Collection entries
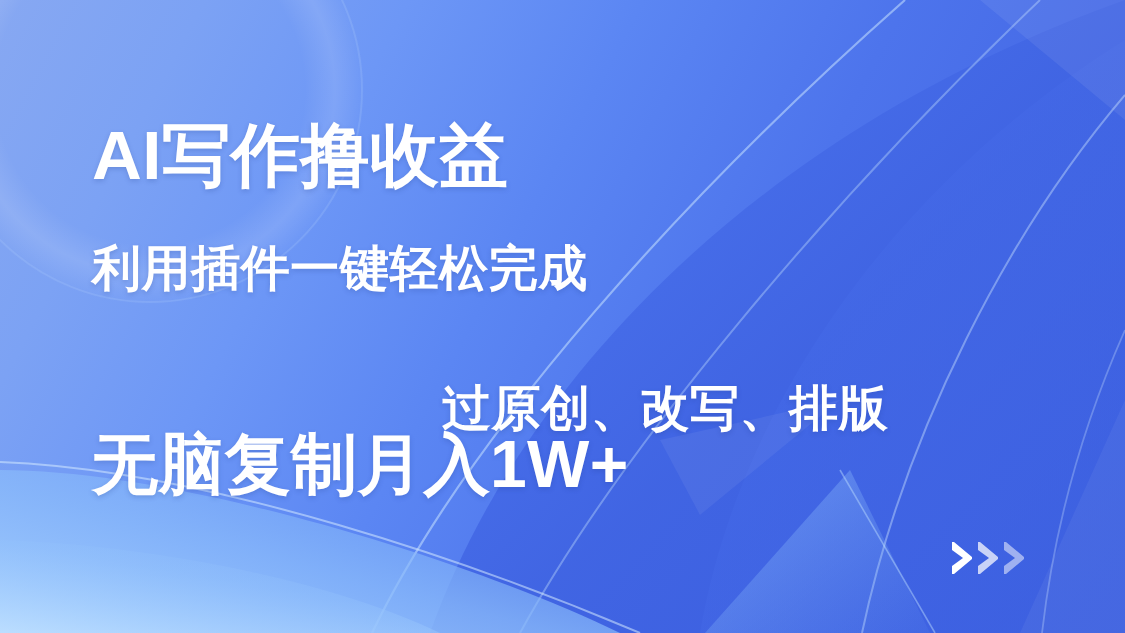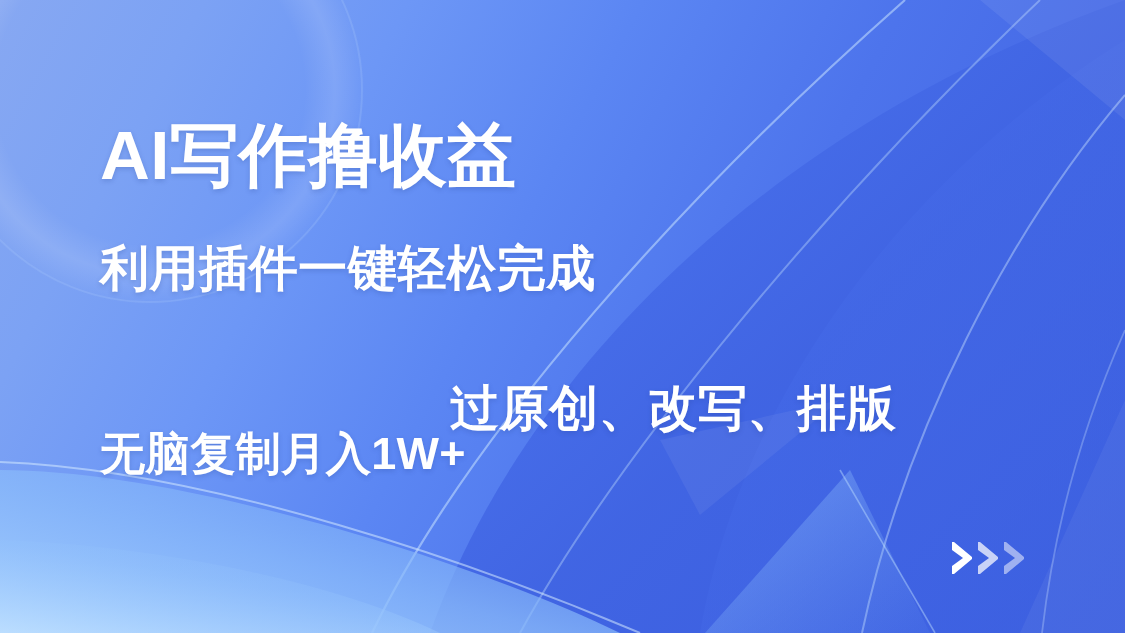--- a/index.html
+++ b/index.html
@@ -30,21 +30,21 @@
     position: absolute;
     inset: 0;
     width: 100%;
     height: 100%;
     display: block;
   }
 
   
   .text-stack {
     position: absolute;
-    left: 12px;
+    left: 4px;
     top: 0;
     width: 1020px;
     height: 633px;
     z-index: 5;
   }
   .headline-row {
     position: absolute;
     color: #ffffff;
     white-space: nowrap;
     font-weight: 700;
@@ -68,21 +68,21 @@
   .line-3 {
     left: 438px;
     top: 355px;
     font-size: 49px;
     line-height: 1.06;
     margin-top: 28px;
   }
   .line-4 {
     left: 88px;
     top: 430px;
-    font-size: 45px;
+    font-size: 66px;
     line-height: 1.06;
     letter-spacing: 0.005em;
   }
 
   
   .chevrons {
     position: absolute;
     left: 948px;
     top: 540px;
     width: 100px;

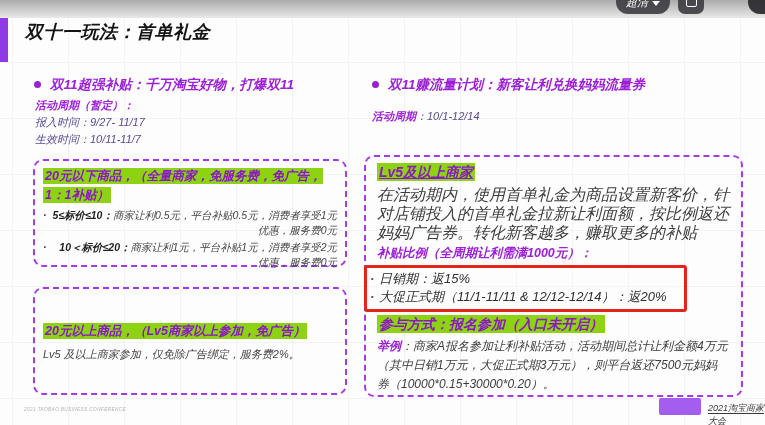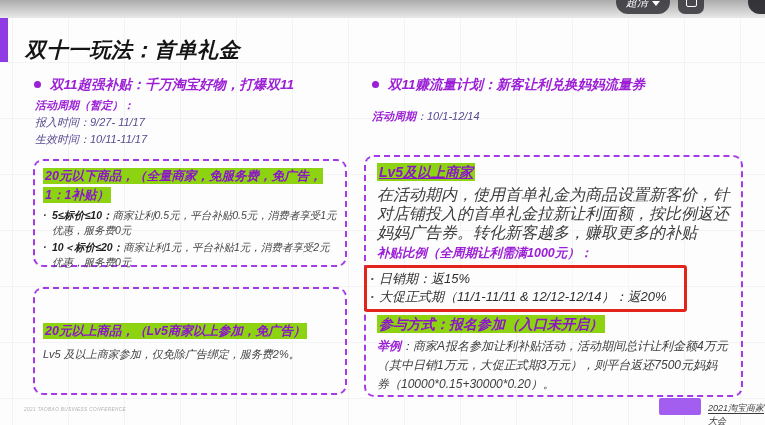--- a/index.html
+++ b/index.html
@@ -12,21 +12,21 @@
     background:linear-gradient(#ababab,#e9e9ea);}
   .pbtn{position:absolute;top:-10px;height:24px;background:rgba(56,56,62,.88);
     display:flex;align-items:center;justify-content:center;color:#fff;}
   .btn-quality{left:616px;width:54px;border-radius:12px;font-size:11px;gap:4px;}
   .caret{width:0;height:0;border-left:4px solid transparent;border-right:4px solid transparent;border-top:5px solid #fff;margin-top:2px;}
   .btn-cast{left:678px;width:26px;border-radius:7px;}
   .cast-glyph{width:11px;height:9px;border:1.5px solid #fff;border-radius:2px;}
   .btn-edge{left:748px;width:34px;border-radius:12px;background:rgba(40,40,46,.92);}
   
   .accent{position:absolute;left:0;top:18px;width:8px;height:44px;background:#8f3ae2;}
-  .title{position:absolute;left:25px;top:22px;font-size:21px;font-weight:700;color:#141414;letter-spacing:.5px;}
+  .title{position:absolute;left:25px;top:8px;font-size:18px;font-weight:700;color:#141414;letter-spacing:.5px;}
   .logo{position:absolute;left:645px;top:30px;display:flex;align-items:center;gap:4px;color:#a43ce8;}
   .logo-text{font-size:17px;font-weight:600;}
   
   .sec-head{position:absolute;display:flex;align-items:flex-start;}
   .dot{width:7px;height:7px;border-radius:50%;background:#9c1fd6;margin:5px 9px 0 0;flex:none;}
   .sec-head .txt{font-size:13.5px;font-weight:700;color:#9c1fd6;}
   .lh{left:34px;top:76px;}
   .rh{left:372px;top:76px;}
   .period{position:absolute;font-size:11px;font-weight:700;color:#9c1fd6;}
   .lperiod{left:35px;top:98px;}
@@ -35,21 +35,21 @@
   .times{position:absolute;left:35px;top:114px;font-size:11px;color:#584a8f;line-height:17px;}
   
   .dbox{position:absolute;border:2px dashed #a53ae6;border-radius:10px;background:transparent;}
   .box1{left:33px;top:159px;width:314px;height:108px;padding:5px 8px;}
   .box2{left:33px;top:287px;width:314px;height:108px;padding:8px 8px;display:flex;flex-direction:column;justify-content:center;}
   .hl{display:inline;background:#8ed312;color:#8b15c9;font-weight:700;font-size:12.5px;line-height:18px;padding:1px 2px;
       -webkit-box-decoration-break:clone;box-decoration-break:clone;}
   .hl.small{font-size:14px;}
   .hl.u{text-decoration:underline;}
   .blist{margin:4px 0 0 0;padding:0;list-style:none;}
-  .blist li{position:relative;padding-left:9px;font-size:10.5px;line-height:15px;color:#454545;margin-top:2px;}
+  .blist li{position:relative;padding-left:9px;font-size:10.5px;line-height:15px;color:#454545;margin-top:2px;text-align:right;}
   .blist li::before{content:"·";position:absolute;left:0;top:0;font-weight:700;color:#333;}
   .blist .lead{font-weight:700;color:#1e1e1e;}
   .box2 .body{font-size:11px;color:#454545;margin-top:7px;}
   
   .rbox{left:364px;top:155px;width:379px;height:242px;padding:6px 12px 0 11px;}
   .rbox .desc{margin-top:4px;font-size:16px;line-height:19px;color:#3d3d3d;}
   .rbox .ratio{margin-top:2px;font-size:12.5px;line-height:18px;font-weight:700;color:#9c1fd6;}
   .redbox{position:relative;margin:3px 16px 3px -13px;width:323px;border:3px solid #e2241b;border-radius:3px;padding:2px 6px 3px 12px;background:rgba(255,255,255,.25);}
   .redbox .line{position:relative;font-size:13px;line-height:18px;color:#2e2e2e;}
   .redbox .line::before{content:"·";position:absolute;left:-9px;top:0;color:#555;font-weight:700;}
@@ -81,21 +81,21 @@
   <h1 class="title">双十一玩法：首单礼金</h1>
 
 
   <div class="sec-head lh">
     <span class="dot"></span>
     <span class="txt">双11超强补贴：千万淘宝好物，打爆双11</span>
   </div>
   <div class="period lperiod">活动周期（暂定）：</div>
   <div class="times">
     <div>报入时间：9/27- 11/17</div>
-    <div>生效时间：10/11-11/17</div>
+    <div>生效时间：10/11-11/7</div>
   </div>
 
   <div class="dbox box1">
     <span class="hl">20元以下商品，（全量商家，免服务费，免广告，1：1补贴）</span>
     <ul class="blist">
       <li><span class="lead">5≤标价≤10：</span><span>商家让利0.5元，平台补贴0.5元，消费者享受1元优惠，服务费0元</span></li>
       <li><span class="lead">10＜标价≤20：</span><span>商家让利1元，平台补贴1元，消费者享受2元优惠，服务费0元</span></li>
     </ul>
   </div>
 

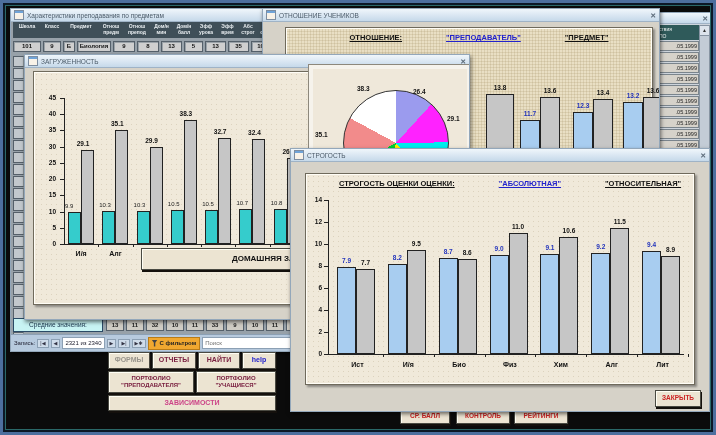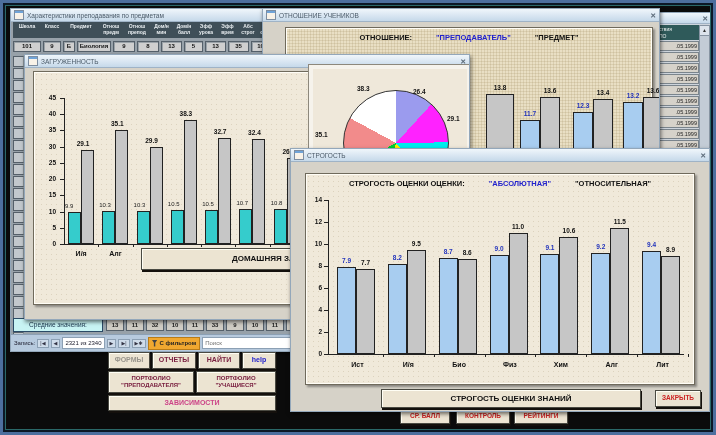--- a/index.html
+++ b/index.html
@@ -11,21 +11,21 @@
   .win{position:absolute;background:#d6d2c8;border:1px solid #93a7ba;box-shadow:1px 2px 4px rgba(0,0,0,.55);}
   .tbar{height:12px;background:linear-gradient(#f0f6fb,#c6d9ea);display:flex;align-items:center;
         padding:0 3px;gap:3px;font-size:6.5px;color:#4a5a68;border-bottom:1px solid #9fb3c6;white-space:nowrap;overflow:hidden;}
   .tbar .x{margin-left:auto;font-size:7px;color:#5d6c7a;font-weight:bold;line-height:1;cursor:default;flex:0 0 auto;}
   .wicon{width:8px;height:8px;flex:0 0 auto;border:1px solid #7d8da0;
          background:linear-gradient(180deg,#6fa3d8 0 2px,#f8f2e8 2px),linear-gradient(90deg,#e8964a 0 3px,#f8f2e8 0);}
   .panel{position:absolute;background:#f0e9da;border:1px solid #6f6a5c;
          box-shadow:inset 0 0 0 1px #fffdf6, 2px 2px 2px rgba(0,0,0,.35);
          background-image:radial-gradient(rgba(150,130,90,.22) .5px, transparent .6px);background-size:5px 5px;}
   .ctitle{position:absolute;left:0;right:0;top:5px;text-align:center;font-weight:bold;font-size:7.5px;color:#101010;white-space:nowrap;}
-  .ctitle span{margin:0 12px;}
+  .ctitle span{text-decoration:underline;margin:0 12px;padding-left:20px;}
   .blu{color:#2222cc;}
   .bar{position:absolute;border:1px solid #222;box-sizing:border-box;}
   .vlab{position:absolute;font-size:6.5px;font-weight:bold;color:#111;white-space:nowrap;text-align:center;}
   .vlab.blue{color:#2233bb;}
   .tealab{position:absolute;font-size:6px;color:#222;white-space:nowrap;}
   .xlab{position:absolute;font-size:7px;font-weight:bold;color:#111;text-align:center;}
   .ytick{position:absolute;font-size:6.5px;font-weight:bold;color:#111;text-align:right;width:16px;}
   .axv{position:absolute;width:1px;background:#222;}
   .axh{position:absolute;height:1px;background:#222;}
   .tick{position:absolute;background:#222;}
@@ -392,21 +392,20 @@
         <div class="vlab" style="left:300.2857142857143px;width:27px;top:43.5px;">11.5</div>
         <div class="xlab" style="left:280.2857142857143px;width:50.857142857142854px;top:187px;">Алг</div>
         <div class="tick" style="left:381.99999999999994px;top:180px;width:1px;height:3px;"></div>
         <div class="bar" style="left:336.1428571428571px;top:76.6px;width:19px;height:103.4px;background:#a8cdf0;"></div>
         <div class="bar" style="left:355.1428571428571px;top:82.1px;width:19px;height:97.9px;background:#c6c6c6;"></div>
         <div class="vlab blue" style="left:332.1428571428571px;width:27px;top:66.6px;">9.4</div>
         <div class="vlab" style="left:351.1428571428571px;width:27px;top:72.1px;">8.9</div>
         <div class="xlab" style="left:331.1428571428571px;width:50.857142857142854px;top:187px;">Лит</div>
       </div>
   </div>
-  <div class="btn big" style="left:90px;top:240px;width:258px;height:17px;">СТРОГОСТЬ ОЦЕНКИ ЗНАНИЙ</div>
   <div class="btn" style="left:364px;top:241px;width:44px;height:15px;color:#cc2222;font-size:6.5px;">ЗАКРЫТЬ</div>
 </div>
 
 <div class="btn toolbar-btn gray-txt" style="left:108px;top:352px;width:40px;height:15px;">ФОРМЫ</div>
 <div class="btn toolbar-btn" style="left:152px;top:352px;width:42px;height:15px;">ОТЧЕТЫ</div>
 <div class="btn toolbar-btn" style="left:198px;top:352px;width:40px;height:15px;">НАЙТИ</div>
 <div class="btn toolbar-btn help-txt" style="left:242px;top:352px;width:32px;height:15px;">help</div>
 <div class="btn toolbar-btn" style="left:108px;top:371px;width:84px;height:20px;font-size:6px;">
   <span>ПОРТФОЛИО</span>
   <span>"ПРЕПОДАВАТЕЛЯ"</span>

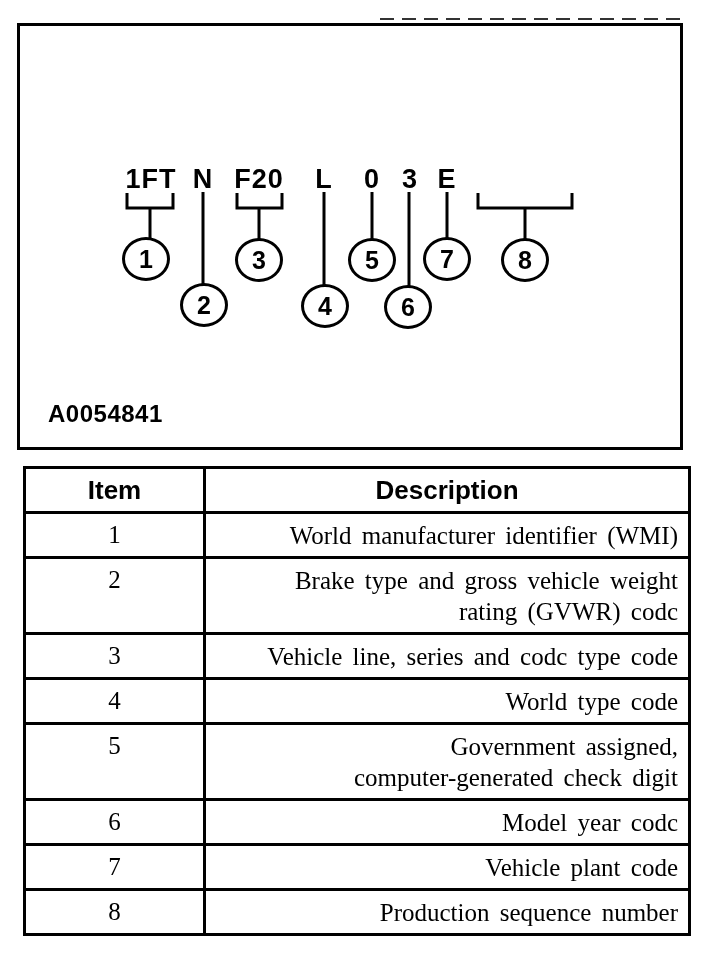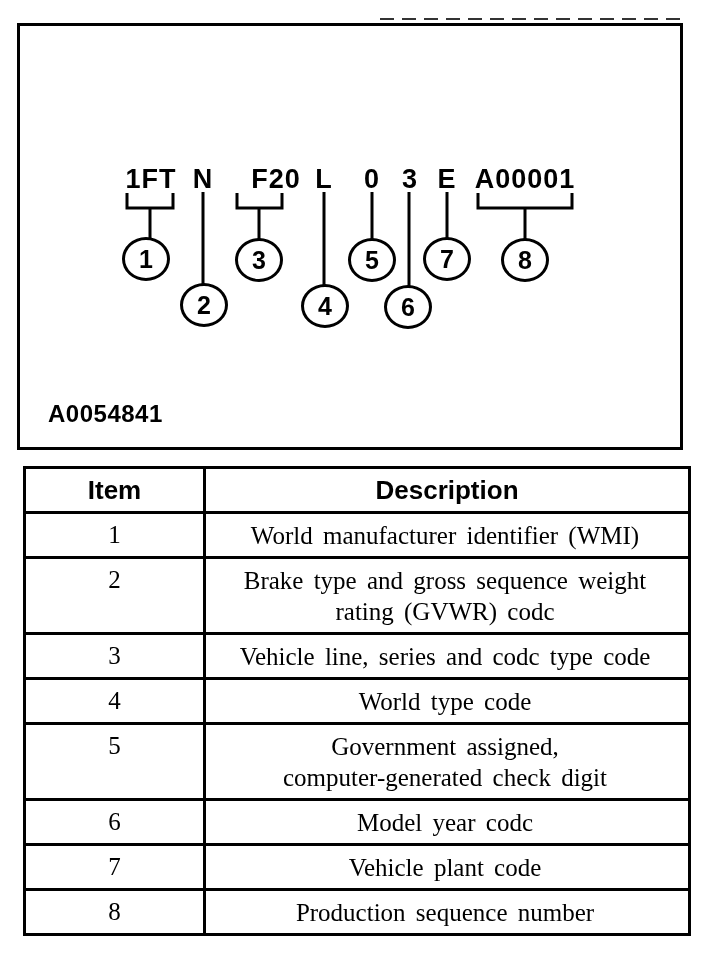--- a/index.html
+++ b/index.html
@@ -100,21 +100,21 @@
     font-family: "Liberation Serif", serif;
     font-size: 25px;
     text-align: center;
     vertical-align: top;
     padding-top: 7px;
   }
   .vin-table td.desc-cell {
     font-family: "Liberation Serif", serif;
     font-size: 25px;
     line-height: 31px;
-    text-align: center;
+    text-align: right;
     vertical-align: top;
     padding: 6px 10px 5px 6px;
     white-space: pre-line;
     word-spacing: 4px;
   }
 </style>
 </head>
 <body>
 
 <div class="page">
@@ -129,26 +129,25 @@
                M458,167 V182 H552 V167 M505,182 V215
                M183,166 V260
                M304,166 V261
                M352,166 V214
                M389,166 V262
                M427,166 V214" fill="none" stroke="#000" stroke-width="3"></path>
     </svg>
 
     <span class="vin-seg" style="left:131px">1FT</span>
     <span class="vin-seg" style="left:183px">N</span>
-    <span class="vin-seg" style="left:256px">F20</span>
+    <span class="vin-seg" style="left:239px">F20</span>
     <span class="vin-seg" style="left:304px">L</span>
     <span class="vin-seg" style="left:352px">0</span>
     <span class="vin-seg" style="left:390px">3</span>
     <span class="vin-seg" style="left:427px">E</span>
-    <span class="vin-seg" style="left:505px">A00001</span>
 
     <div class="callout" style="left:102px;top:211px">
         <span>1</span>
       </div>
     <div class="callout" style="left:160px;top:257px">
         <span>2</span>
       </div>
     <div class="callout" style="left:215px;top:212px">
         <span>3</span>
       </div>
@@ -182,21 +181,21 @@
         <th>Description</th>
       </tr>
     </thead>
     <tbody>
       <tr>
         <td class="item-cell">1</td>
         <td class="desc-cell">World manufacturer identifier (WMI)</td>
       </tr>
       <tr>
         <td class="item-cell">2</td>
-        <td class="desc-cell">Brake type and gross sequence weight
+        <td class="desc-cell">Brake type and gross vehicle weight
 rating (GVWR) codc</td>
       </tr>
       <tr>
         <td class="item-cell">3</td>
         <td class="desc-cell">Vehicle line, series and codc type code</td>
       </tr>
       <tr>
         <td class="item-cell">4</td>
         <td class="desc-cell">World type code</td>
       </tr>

Aim of the task:
Starting at the line that contains "manufacturer identifier (WMI)</td>", retype each remaining line of the records exactly; that line and the last line are both included.

Exercise output:
         <td class="desc-cell">World manufacturer identifier (WMI)</td>
       </tr>
       <tr>
         <td class="item-cell">2</td>
-        <td class="desc-cell">Brake type and gross sequence weight
+        <td class="desc-cell">Brake type and gross vehicle weight
 rating (GVWR) codc</td>
       </tr>
       <tr>
         <td class="item-cell">3</td>
         <td class="desc-cell">Vehicle line, series and codc type code</td>
       </tr>
       <tr>
         <td class="item-cell">4</td>
         <td class="desc-cell">World type code</td>
       </tr>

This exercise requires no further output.